= Beginning of Section =

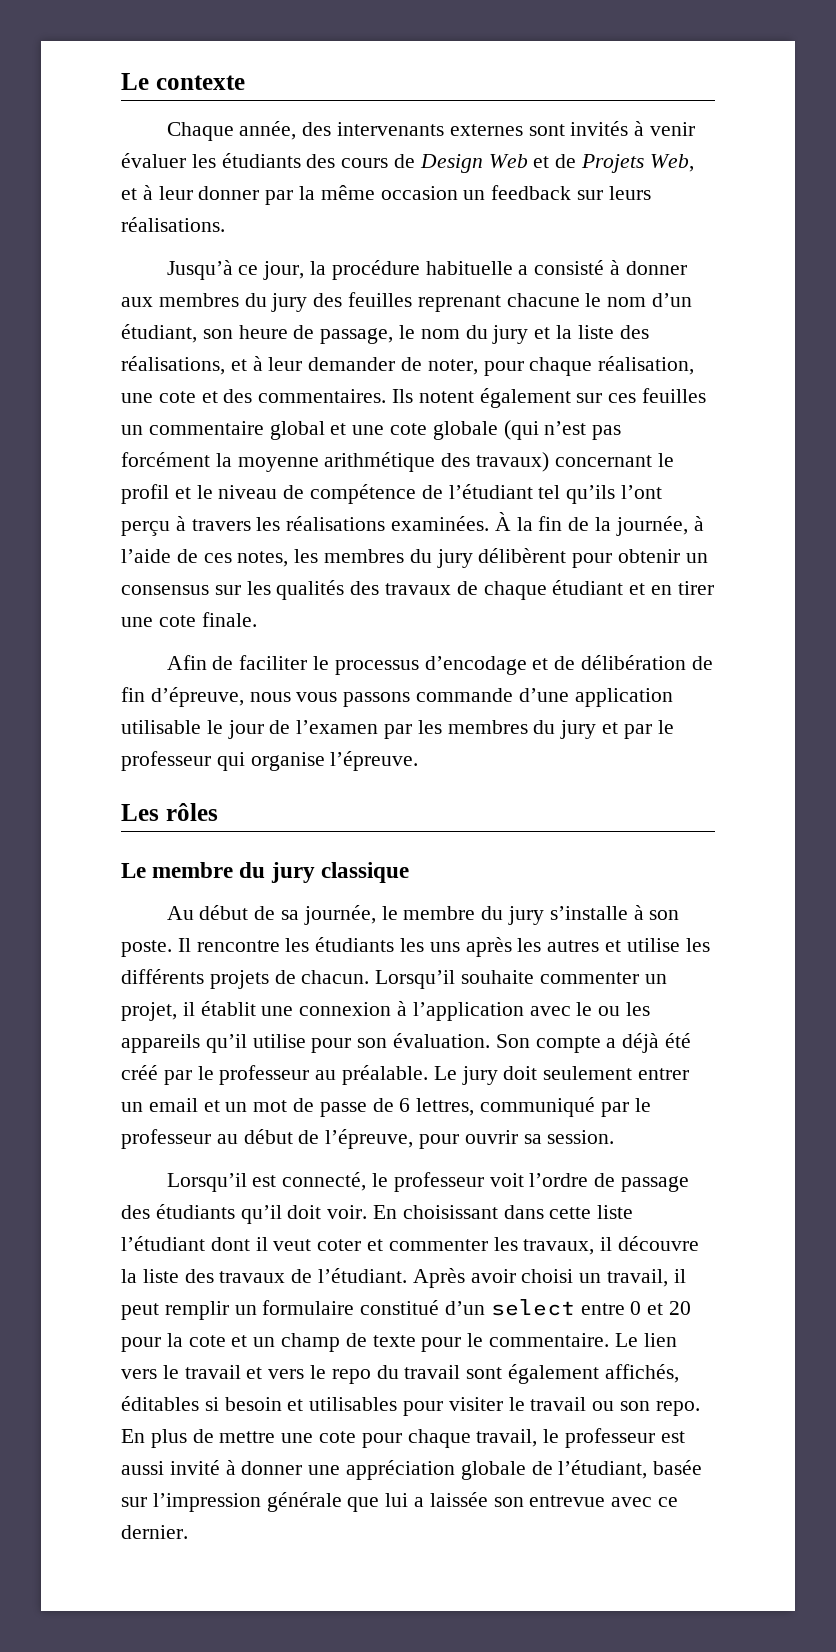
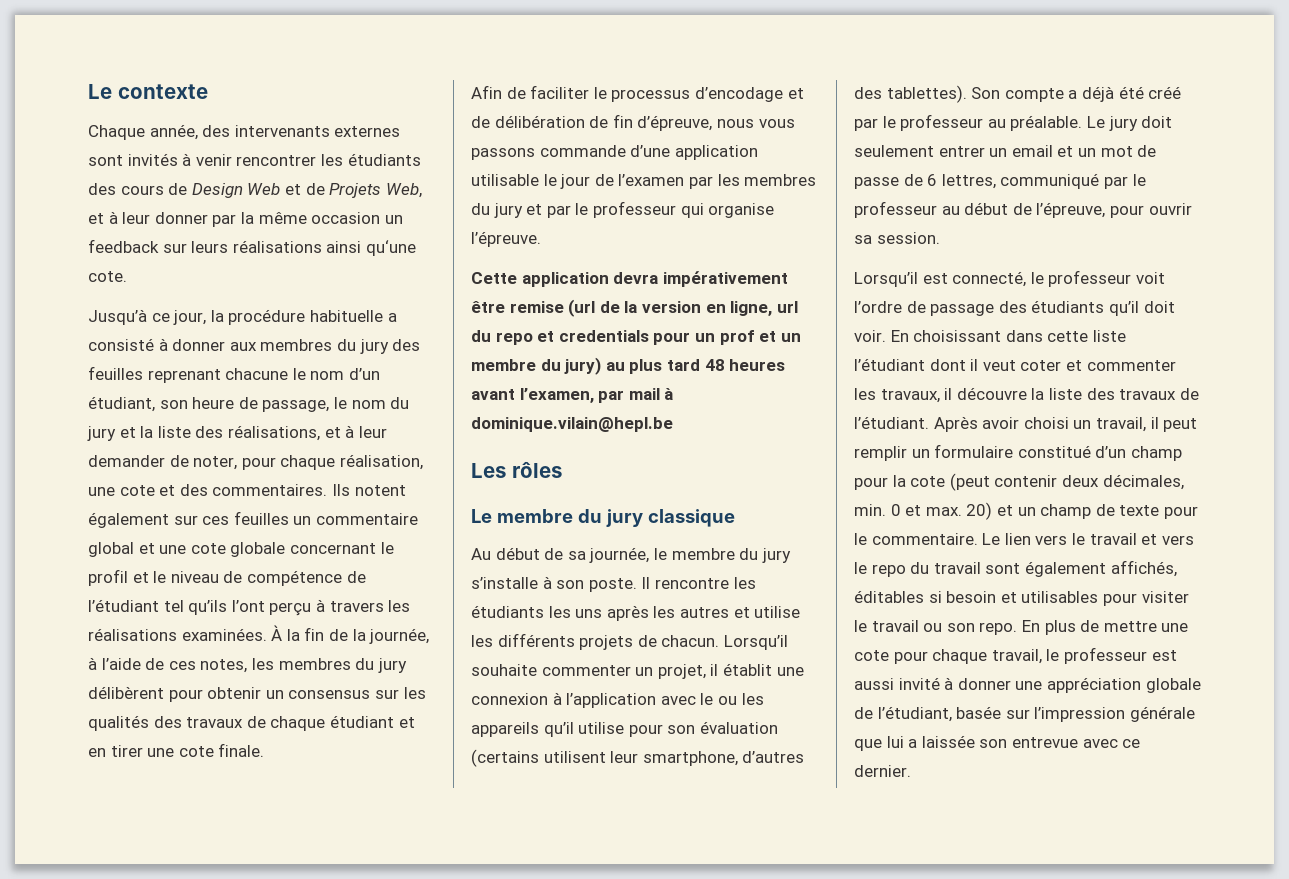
[121,153,186,168] évaluer -> [236,155,317,166] rencontrer
[121,217,225,232] réalisations. -> [232,240,416,256] [88,271,127,282] réalisations ainsi qu‘une cote.
[503,420,622,440] [121,452,550,472] (qui n’est pas forcément la moyenne arithmétique des travaux) -> (286, 549) none
(419, 761) none -> [471,271,788,287] [471,299,798,317] [471,330,801,345] [471,357,786,375] [471,388,674,403] [471,417,673,432] // Cette application devra impérativement être remise (url de la version en ligne, url du repo et credentials pour un prof et un membre du jury) au plus tard 48 heures avant l’examen, par mail à dominique.vilain@hepl.be
[393,1033,491,1048] évaluation. -> [699,721,778,734] [471,749,805,767] [854,85,967,103] évaluation (certains utilisent leur smartphone, d’autres des tablettes).
[490,1299,692,1316] [121,1333,226,1352] select entre 0 et 20 pour la cote -> [1130,446,1182,461] [854,473,1184,491] [854,502,993,520] champ pour la cote (peut contenir deux décimales, min. 0 et max. 20)

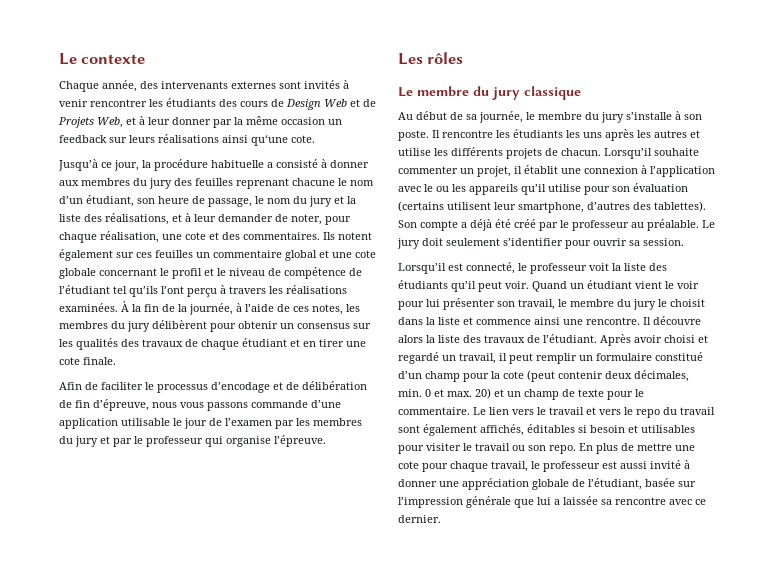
[471,271,788,287] [471,299,798,317] [471,330,801,345] [471,357,786,375] [471,388,674,403] [471,417,673,432] // Cette application devra impérativement être remise (url de la version en ligne, url du repo et credentials pour un prof et un membre du jury) au plus tard 48 heures avant l’examen, par mail à dominique.vilain@hepl.be -> (326, 441) none
[938,145,1157,157] [854,173,1146,189] [854,201,1106,218] entrer un email et un mot de passe de 6 lettres, communiqué par le professeur au début de l’épreuve, -> [503,238,563,246] s’identifier
[854,300,1175,316] [854,330,1126,342] [854,358,1176,371] [854,387,1027,403] l’ordre de passage des étudiants qu’il doit voir. En choisissant dans cette liste l’étudiant dont il veut coter et commenter les travaux, il découvre -> [612,263,667,271] [398,280,699,292] [398,298,705,310] [398,316,701,325] [398,335,423,343] la liste des étudiants qu’il peut voir. Quand un étudiant vient le voir pour lui présenter son travail, le membre du jury le choisit dans la liste et commence ainsi une rencontre. Il découvre alors
(1069, 423) none -> [698,335,708,343] [398,352,439,364] et regardé
[979,737,1078,748] son entrevue -> [601,497,666,505] sa rencontre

= End of Section =

#### [Assignment]
Return only the lines from the start of the data through the line that contains "[503,420,622,440] [121,452,550,472] (qui", please, copying them exactly and omitting all pictures.

#### [Solved problem]
[121,153,186,168] évaluer -> [236,155,317,166] rencontrer
[121,217,225,232] réalisations. -> [232,240,416,256] [88,271,127,282] réalisations ainsi qu‘une cote.
[503,420,622,440] [121,452,550,472] (qui n’est pas forcément la moyenne arithmétique des travaux) -> (286, 549) none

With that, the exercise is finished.